﻿---
title: Jina models
description: This page collects all Jina models you can use as part of the Elastic Stack. Currently, the following models are available as built-in models: Embedding...
url: https://docs-v3-preview.elastic.dev/elastic/docs-content/pull/6445/explore-analyze/machine-learning/nlp/ml-nlp-jina
products:
  - Machine Learning
applies_to:
  - Elastic Cloud Serverless: Preview
  - Elastic Stack: Preview since 9.3
---

# Jina models
This page collects all Jina models you can use as part of the Elastic Stack.
<note>
  Jina models are currently available only through [Elastic Inference Service (EIS)](https://docs-v3-preview.elastic.dev/elastic/docs-content/pull/6445/explore-analyze/elastic-inference/eis) or [external inference](https://docs-v3-preview.elastic.dev/elastic/docs-content/tree/main/explore-analyze/elastic-inference/external) providers. Since these models rely on external connectivity, they cannot currently be deployed on [machine learning nodes](/elastic/docs-content/pull/6445/deploy-manage/distributed-architecture/clusters-nodes-shards/node-roles#ml-node-role) and are not compatible with fully air-gapped environments.
</note>

<tip>
  If you may need to search images, audio, video, or PDFs alongside text, start with a `jina-embeddings-v5-omni-*` model. The v5 omni models share the same text embedding space as their matching v5 text models, so existing `v5-text-*` vectors can be compared with text vectors from the matching omni model without reindexing.
</tip>

Currently, the following models are available as built-in models:
**Embedding models**
- [`jina-embeddings-v5-omni-small`](#jina-embeddings-v5-omni-small) — multimodal (text, image, audio, video, PDF)
- [`jina-embeddings-v5-omni-nano`](#jina-embeddings-v5-omni-nano) — multimodal (text, image, audio, video, PDF)
- [`jina-embeddings-v5-text-small`](#jina-embeddings-v5-text-small) — text-only
- [`jina-embeddings-v5-text-nano`](#jina-embeddings-v5-text-nano) — text-only
- [`jina-embeddings-v3`](#jina-embeddings-v3) — text-only

**Rerankers**
- [`jina-reranker-v3`](#jina-reranker-v3)
- [`jina-reranker-v2`](#jina-reranker-v2)


## Embedding models

Embedding models convert text into vector embeddings, which are fixed-length numerical representations that capture semantic meaning.
Texts with similar meaning are mapped to nearby points in vector space, so you can retrieve relevant documents with vector similarity search.
When you send text to an EIS inference endpoint that uses an embedding model, the model returns a vector of floating-point numbers (for example, 1024 values). Elasticsearch stores these vectors in [`dense_vector`](https://docs-v3-preview.elastic.dev/elastic/elasticsearch/tree/main/reference/elasticsearch/mapping-reference/dense-vector) fields or through the [`semantic_text`](https://docs-v3-preview.elastic.dev/elastic/elasticsearch/tree/main/reference/elasticsearch/mapping-reference/semantic-text) field and uses vector similarity search to retrieve the most relevant documents for a given query. Unlike [ELSER](https://docs-v3-preview.elastic.dev/elastic/docs-content/pull/6445/explore-analyze/machine-learning/nlp/ml-nlp-elser), which expands text into sparse token-weight vectors, these models produce compact dense vectors that are well suited for multilingual and cross-domain use cases.
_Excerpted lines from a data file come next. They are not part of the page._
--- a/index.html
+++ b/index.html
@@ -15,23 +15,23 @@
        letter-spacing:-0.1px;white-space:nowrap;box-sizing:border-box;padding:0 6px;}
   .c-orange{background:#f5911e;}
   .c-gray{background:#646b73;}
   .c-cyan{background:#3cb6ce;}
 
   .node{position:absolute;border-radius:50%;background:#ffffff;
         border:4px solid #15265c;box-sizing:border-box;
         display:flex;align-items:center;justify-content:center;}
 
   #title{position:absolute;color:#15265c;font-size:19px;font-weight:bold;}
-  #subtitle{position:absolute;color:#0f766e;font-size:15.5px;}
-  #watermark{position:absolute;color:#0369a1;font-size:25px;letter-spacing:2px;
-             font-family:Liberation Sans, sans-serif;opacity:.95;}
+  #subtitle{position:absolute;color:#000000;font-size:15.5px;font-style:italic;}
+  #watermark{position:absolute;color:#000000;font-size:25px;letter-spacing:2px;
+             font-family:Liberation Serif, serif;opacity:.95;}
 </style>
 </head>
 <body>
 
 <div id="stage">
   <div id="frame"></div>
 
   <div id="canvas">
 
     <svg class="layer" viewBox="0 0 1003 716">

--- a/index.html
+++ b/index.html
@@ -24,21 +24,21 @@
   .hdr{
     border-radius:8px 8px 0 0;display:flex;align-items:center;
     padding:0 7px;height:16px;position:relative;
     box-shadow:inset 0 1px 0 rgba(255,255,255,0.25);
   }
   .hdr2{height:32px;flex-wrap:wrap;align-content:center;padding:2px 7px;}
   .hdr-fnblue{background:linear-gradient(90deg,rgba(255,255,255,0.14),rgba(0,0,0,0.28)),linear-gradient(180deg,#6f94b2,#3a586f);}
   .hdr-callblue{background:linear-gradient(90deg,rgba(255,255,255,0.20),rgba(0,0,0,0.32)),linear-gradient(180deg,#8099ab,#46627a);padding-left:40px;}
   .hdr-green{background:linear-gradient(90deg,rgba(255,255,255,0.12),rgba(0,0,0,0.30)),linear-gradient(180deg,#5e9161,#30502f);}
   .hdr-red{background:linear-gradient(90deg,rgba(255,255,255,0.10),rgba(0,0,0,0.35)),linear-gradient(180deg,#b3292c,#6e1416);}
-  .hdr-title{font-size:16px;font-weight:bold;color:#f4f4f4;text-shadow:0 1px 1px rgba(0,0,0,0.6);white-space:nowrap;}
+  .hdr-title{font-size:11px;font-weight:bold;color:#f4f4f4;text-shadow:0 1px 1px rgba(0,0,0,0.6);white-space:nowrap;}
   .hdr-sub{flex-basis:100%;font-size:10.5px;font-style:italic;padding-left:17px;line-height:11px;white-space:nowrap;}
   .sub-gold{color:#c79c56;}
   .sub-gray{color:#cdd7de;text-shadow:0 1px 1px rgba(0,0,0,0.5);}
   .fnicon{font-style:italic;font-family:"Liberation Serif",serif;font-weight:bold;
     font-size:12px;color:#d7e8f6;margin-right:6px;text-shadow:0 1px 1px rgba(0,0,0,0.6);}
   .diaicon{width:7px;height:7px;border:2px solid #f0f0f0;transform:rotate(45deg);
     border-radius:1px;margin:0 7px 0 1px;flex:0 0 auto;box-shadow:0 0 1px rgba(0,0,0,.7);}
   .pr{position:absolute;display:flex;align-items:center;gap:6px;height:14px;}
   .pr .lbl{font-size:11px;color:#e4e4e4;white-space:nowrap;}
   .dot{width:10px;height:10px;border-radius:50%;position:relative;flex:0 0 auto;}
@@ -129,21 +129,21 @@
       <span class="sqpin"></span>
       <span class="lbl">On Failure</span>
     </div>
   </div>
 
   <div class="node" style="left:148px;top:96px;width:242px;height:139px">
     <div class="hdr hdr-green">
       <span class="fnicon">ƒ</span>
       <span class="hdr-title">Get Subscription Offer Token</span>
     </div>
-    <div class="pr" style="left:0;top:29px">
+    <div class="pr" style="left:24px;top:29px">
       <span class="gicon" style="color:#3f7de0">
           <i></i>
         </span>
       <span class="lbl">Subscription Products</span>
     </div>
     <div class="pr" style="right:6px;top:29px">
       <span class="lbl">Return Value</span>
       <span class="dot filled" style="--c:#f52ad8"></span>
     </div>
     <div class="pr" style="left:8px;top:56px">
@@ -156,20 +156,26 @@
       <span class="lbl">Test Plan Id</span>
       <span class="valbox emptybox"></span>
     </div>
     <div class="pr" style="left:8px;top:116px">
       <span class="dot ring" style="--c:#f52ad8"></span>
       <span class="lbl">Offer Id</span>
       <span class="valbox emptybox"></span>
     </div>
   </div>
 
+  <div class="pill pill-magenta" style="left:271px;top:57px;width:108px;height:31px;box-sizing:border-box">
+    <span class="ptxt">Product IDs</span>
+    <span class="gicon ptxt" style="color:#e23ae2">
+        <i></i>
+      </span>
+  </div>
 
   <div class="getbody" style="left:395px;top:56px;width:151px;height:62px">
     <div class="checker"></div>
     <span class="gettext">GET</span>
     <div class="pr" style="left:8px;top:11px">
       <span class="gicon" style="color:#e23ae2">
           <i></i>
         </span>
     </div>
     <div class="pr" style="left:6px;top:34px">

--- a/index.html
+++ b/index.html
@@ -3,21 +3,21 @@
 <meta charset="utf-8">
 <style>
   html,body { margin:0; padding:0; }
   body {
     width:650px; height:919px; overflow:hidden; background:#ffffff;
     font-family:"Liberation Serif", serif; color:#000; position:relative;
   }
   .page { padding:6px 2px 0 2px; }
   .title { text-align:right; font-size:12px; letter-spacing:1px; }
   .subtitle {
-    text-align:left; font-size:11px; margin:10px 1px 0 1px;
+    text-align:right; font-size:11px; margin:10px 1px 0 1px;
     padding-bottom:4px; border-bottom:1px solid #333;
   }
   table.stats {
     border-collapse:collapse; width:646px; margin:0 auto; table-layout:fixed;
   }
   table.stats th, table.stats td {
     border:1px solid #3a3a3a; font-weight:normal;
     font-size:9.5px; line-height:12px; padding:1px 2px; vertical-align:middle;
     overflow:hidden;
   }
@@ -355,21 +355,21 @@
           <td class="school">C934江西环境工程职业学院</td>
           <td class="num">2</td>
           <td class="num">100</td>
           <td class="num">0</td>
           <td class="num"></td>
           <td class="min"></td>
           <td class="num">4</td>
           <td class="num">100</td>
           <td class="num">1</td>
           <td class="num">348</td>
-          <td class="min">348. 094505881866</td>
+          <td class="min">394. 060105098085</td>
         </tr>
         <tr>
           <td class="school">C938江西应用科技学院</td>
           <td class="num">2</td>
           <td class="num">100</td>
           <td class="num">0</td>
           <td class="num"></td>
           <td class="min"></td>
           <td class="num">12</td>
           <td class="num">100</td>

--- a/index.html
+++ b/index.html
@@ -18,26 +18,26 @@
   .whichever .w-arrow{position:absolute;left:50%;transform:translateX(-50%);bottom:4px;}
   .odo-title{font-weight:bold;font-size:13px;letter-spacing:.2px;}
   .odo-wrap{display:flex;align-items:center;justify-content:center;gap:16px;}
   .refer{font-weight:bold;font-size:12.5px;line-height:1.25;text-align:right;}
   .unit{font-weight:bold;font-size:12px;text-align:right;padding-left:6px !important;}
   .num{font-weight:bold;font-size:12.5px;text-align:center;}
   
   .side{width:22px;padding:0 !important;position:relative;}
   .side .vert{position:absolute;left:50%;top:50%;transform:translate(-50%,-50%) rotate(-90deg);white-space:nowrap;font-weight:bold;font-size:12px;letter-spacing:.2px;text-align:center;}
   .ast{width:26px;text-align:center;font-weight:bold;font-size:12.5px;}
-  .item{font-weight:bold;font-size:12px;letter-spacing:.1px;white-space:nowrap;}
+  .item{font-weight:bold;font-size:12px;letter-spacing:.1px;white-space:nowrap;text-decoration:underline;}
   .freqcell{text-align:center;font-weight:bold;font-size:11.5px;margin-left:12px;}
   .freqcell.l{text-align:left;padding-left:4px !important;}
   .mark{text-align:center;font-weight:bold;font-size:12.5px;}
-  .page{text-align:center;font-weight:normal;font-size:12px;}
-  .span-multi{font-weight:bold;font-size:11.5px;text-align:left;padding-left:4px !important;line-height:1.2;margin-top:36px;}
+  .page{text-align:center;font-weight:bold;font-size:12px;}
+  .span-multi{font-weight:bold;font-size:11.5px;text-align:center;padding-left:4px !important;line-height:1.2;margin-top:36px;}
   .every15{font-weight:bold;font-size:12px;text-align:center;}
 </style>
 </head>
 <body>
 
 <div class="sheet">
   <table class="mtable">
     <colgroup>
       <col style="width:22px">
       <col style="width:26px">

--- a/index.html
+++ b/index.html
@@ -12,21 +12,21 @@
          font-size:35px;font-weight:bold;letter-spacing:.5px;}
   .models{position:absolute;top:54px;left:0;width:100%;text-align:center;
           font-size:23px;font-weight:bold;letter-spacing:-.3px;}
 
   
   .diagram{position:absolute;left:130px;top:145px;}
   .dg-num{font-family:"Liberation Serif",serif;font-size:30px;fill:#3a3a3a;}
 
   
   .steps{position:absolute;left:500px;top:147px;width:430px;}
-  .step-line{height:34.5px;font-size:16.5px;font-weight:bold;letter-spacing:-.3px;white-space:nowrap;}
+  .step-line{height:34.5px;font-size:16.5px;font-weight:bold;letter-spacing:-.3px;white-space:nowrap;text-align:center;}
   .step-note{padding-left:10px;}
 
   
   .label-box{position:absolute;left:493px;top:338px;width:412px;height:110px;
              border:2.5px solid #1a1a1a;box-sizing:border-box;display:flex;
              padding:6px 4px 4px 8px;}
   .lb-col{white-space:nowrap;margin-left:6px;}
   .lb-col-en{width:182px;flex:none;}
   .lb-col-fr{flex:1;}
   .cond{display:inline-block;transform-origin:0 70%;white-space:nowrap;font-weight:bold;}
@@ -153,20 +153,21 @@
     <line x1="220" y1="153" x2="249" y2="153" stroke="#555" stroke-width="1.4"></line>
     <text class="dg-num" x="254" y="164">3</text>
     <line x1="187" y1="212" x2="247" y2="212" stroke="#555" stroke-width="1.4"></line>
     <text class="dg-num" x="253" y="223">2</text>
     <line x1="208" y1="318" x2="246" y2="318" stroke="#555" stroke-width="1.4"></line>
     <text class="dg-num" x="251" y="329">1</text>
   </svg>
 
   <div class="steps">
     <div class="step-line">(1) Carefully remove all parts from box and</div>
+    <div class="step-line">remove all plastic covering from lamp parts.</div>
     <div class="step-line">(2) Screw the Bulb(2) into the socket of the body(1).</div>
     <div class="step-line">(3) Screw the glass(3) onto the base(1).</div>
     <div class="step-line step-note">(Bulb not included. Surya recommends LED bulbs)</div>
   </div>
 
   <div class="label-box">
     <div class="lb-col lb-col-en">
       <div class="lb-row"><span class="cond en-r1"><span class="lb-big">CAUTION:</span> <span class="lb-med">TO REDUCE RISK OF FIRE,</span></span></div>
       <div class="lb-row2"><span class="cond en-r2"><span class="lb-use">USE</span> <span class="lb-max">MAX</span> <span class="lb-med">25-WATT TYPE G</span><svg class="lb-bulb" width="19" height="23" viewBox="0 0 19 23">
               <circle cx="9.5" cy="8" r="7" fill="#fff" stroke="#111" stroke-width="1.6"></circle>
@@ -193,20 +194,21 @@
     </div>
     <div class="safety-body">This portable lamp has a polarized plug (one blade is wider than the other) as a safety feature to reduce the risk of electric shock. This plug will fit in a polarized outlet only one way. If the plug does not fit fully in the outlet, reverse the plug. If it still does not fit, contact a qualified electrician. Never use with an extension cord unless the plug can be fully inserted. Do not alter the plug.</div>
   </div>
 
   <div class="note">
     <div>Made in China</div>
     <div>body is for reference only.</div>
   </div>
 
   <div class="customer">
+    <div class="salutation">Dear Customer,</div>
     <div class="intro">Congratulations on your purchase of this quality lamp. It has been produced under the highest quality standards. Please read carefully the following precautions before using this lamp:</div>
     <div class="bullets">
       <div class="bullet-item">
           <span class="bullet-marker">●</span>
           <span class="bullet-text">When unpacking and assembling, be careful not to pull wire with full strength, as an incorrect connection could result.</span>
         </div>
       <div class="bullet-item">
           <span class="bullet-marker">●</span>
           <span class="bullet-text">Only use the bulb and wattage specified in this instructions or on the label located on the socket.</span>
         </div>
### Jina v5 omni embedding models

The `jina-embeddings-v5-omni-*` models accept **text, image, audio, video, and PDF** inputs and place all supported input types in a shared vector space. Use them when you need cross-modal retrieval, such as querying a text index with an image or finding videos from a text query.
The v5 omni models are available through Elastic Inference Service (EIS), so no machine learning node scaling or model deployment is required.

#### `jina-embeddings-v5-omni-small`

<applies-to>
  - Elastic Cloud Serverless: Generally available
  - Elastic Stack: Planned
</applies-to>

[`jina-embeddings-v5-omni-small`](https://www.elastic.co/search-labs/blog/jina-embeddings-v5-omni-all-media-one-index) is the recommended Jina embedding model for deployments that need higher-quality mixed-media search. It produces 1024-dimension embeddings by default, supports a 32768 token input context window, and uses the same text embedding space as [`jina-embeddings-v5-text-small`](#jina-embeddings-v5-text-small).
For more information about the model, refer to the [Elastic blog post](https://www.elastic.co/search-labs/blog/jina-embeddings-v5-omni-all-media-one-index) or the [model page](https://jina.ai/models/jina-embeddings-v5-omni-small/).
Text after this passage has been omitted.